Grundeinkommen statt Hartz IV
Linke Sozialdemokraten unterstützen Forderung von Berlins Bürgermeister Müller
Berlin. Führende Vertreter der SPD-Linken haben sich in der parteiinternen Debatte über die Zukunft des Hartz-IV-Systems auf einen Konsens geeinigt. Erforderlich sei eine »neue Sozialstaatsdebatte«, hieß es in einer am Montag in Berlin veröffentlichten gemeinsamen Erklärung von Parteivize Ralf Stegner, dem Juso-Vorsitzenden Kevin Kühnert, dem Sprecher der Parlamentarischen Linken der SPD im Bundestag, Matthias Miersch, sowie der Vorsitzenden des Forums DL 21, Hilde Mattheis.

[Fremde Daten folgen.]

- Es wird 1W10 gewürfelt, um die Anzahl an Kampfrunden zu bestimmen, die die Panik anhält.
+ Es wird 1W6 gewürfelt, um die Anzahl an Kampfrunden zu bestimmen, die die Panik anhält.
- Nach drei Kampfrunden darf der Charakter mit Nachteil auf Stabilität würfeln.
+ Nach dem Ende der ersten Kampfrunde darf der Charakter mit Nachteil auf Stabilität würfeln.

In den vergangenen Jahren waren die SPDLinken oft uneins. Der Flügel war in der Bewertung des transatlantischen Freihandelsab- kommens CETA und der Vorratsdatenspeicherung gespalten. Auch zur Fortsetzung der Großen Koalition gab es unterschiedliche Äußerungen. Stegner und Miersch galten im Unterschied zu Kühnert und Mattheis zumeist als Unterstützer von Kompromissen mit der SPDFührung.
Doch die Sozialpolitik scheint die meisten linken Sozialdemokraten zusammenzuführen. Anlass hierfür war nach Medienberichten ein Gespräch der SPD-Linken mit Berlins Regierendem Bürgermeister Michael Müller. In dem Text stellten sich die SPD-Politiker ausdrücklich hinter Vorschläge Müllers vom März, als Alternative zu Hartz IV ein sogenanntes solidarisches Grundeinkommen einzuführen. Dabei würden die Bezieher einer gemeinnützigen Arbeit nachgehen und dafür höhere Leistungen als beim Arbeitslosengeld II erhalten.

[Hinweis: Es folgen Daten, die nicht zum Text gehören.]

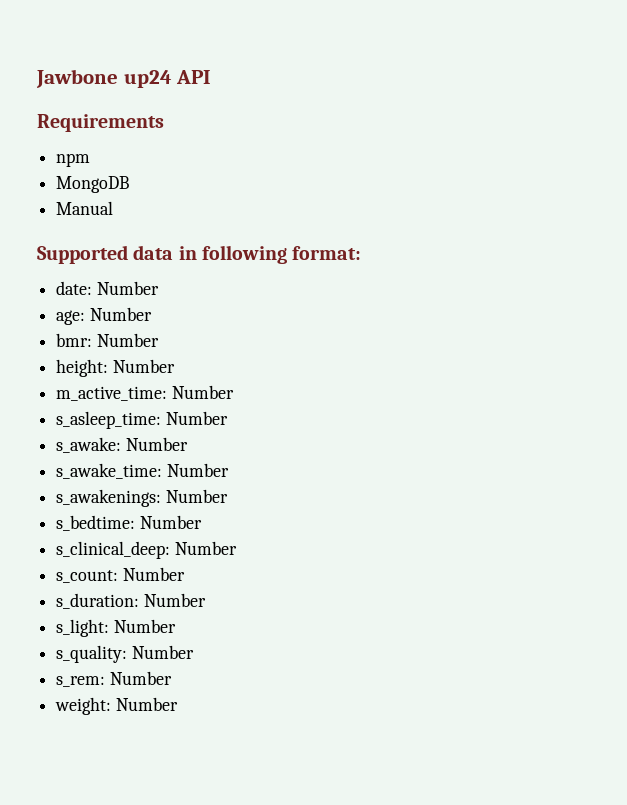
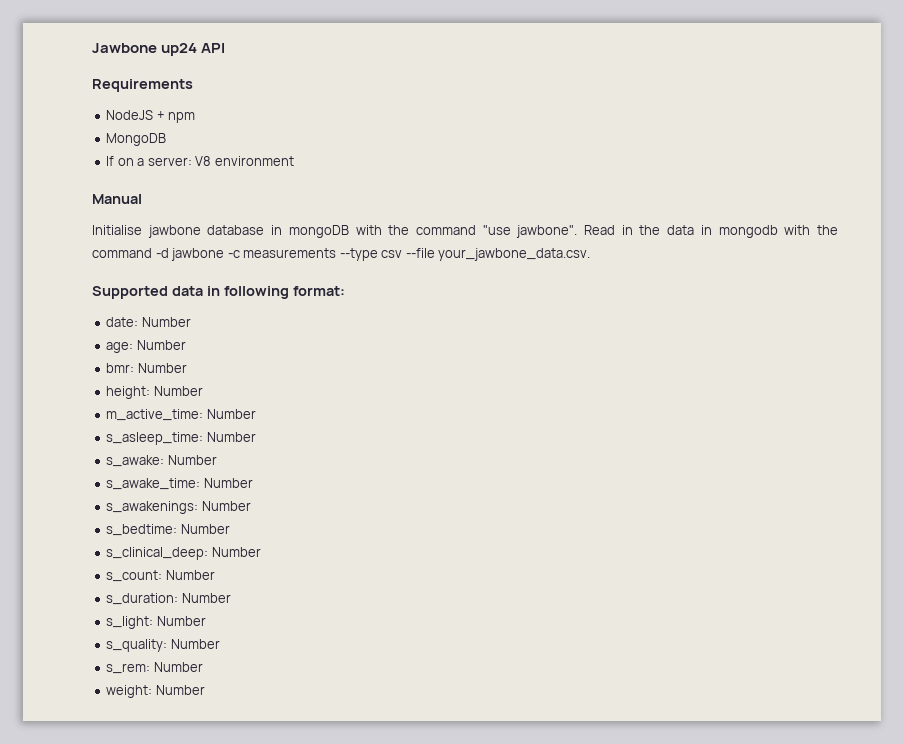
- npm
+ NodeJS + npm
+ If on a server: V8 environment
  Manual
+ Initialise jawbone database in mongoDB with the command "use jawbone". Read in the data in mongodb with the command -d jawbone -c measurements --type csv --file your_jawbone_data.csv.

Allerdings sind nicht alle Linken aus der SPD dabei. Der Chef der SPD-Arbeitsgemeinschaft für Arbeitnehmerfragen, Klaus Barthel, hatte schon vor Monaten in der »Berliner Zeitung« vor »Verdrängungseffekten« im öffentlichen Dienst gewarnt. Auch Linksfraktionschefin Sahra Wagenknecht monierte, dass dann noch mehr Menschen für Armutslöhne arbeiten würden.
Eine Abkehr vom Hartz-IV-System soll es sein, was führende SPD-Linke nun fordern. In einer gemeinsamen Erklärung stellen sie sich hinter den Berliner SPD-Bürgermeister Michael Müller, der für ein solidarisches Grundeinkommen plädiert, das Betroffene aus dem Hartz-IV-System holen soll. Die Idee dahinter: Langzeitarbeitslose übernehmen Jobs bei den Kommunen, etwa als Schulhausmeister. Müller will kein Grundeinkommen, wie es derzeit in Finnland versuchsweise an Arbeitslose gezahlt wird, ohne dass diese Gegenleistungen erbringen müssen. Was Müller vorschwebt, ist ein öffentlich geförderter Beschäftigungssektor, den es in kleinerem Rahmen in Berlin bereits gab. Auf Drängen der LINKEN hatte der damalige rot-rote Senat Langzeiterwerbslose in verschiedenen sozialen und sozio-kulturellen Projekten angestellt. So konnten tausende Betroffene eine sinnvolle Tätigkeit ausüben. Ein Ende des Hartz-IV-Systems bedeutete das allerdings nicht. Und auch das solidarische Grundeinkommen wird das System unangetastet lassen. Denn von den rund sechs Millionen Menschen, die auf Leistungen der Grundsicherung angewiesen sind, kommen aus verschiedenen Gründen nur ein paar Hunderttausend für öffentlich geförderte Jobs in Frage. Der Rest verbleibt am Rande des Existenzminimums. So viel Wahrheit, liebe SPD, muss sein. Sonst weckt man falsche Erwartungen.